信牧と辰姫の間には、信英が生まれる前年に信義が生まれた。辰姫は若くして没し、このため信義は満天姫のもとで信英とともに養育され、信牧はこの信義を跡継ぎとした。

満天姫と福島正之との間の子は、津軽藩の重臣の大道寺家に養子に出されており大道寺直秀を名乗っていたが、満天姫の津軽家を危うくするとの諌めを聞かず、福島家再興に奔走し、満天姫により毒殺されたとも伝えられる。

信英は、幼少より文武に励み、特に当代第一流の軍学者山鹿素行の高弟として兵学を、その他武術、文学を各師に学び、他に遊戯諸芸をも学び、温良慈仁な人となりだったと云う。幕府の小姓組番士として出仕し、のち江戸西丸書院番、駿府在番などを勤めた。

正保4年(1647)、一門や家臣ら多数が、信英を藩主として擁立する「正保の変」が起き、藩内では多数の処罰者を出した。しかし信義は信英を信頼していたようで、あるいは幕府旗本であったからか、一切の咎はなかった。
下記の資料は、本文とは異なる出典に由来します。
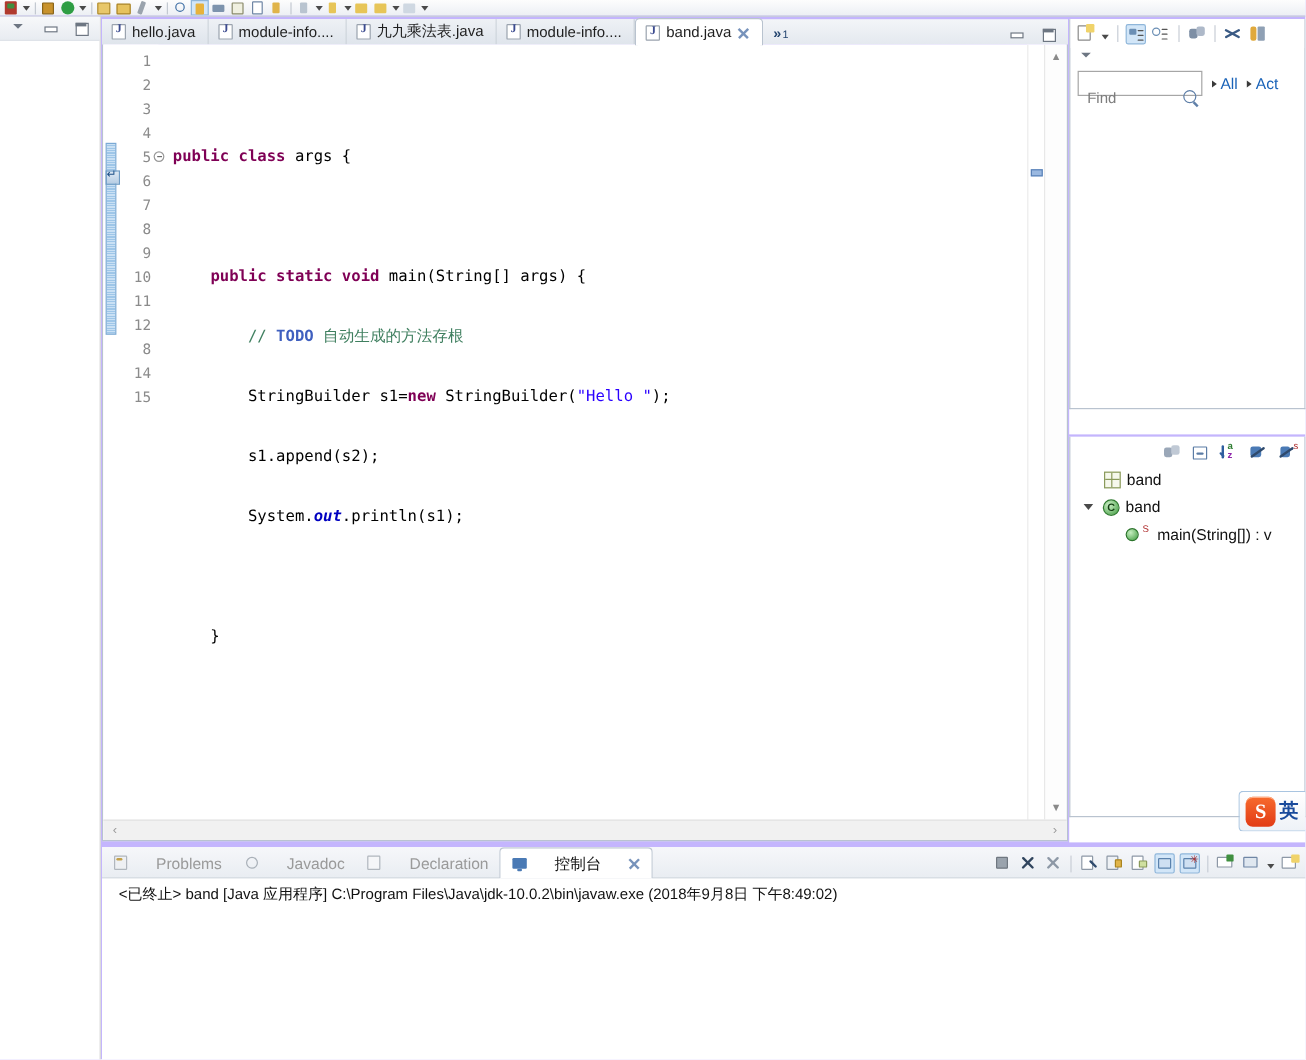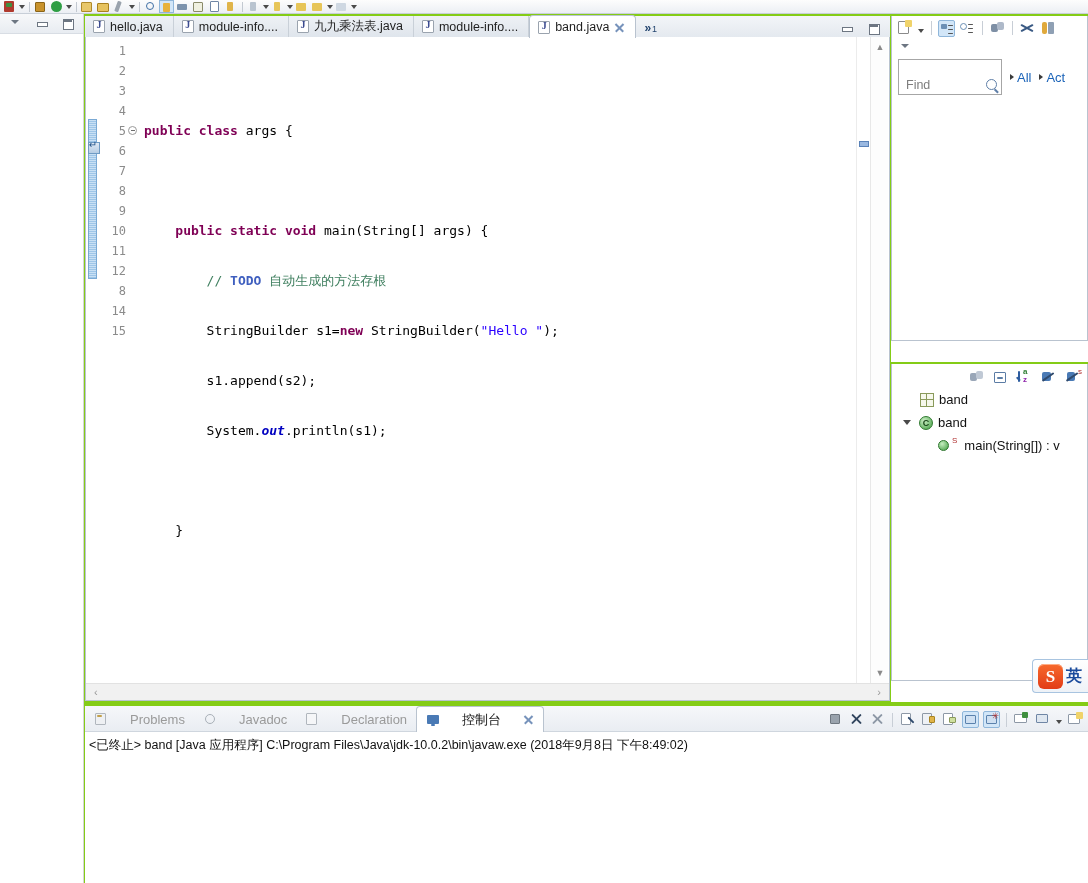"hello.java" .app { background: #84cc16 -> #c4b5fd }
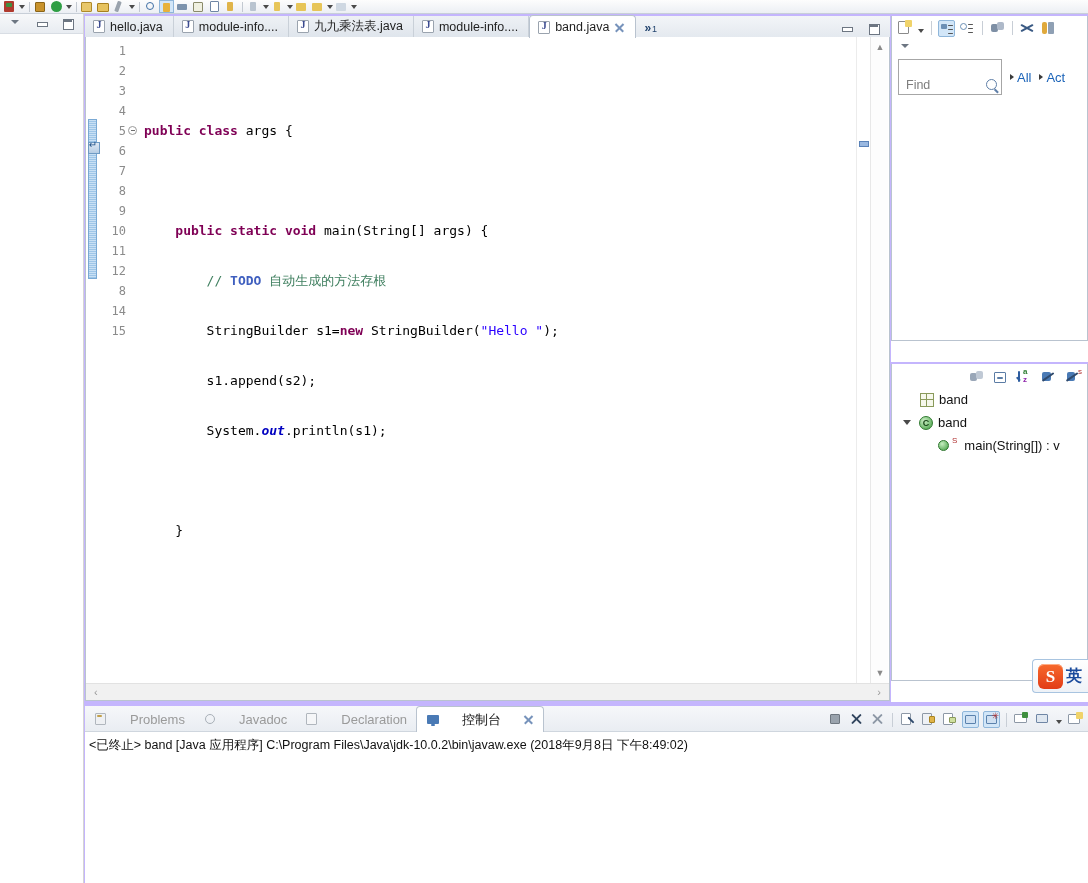"Find" .findbox { align-items: center -> none; height: 36px -> 21px }
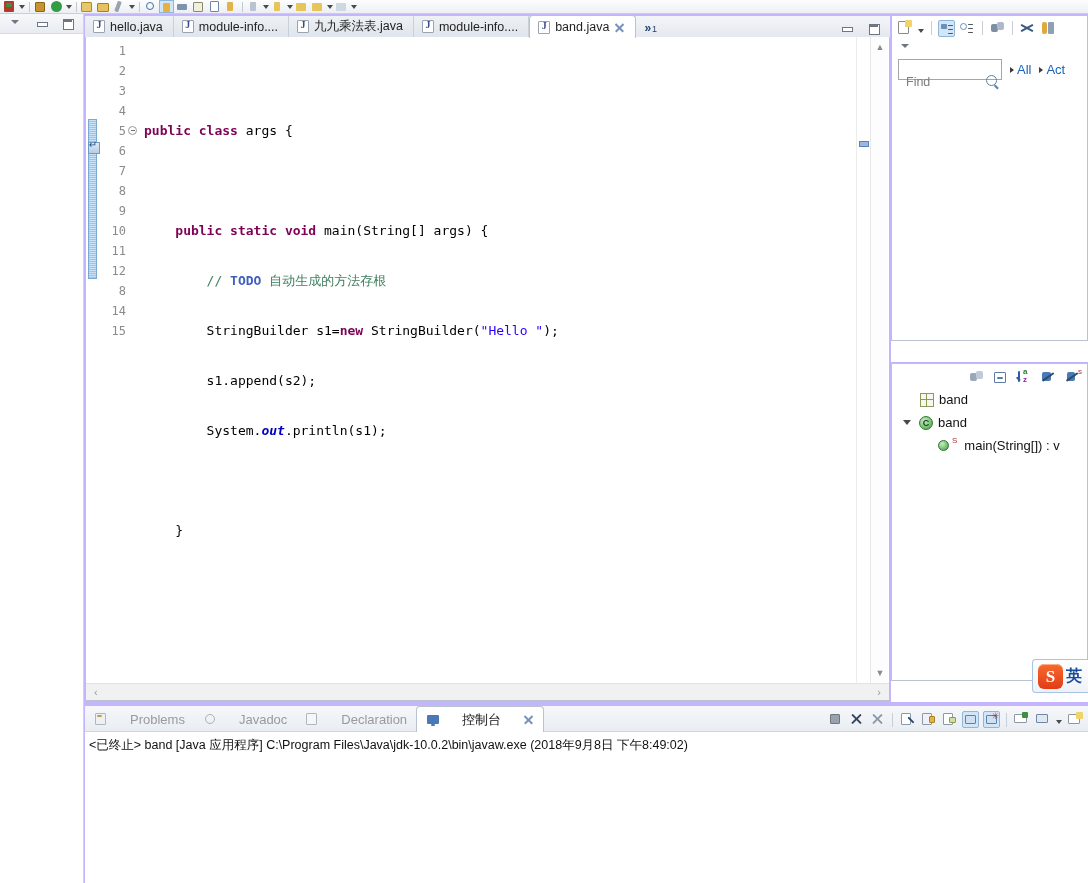"<已终止> band [Java 应用程序] C:\Program" .cons-status { padding: 0 0 4px 4px -> 0 0 4px 14px }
明暦元年(1655)、津軽三代藩主信義が死去するとその跡はその子の信政が継いだ。しかし信政は幼かったため、幕府は、信英を補佐とし、5千石を分知することを条件とし信政の後継を認めた。

寛文元年(1661)に弘前藩主信政は16歳になり、初めて国許入りした。しかし翌寛文2年(1662)2月、国許に帰り黒石自領を巡察した信英は病に倒れ、弘前城へ移され治療を受けたが快方へは向かわず、9月、42歳で死去した。葬儀は儒教式で執り行われ、遺骸は陣屋の一角に霊屋を建てて祀られた。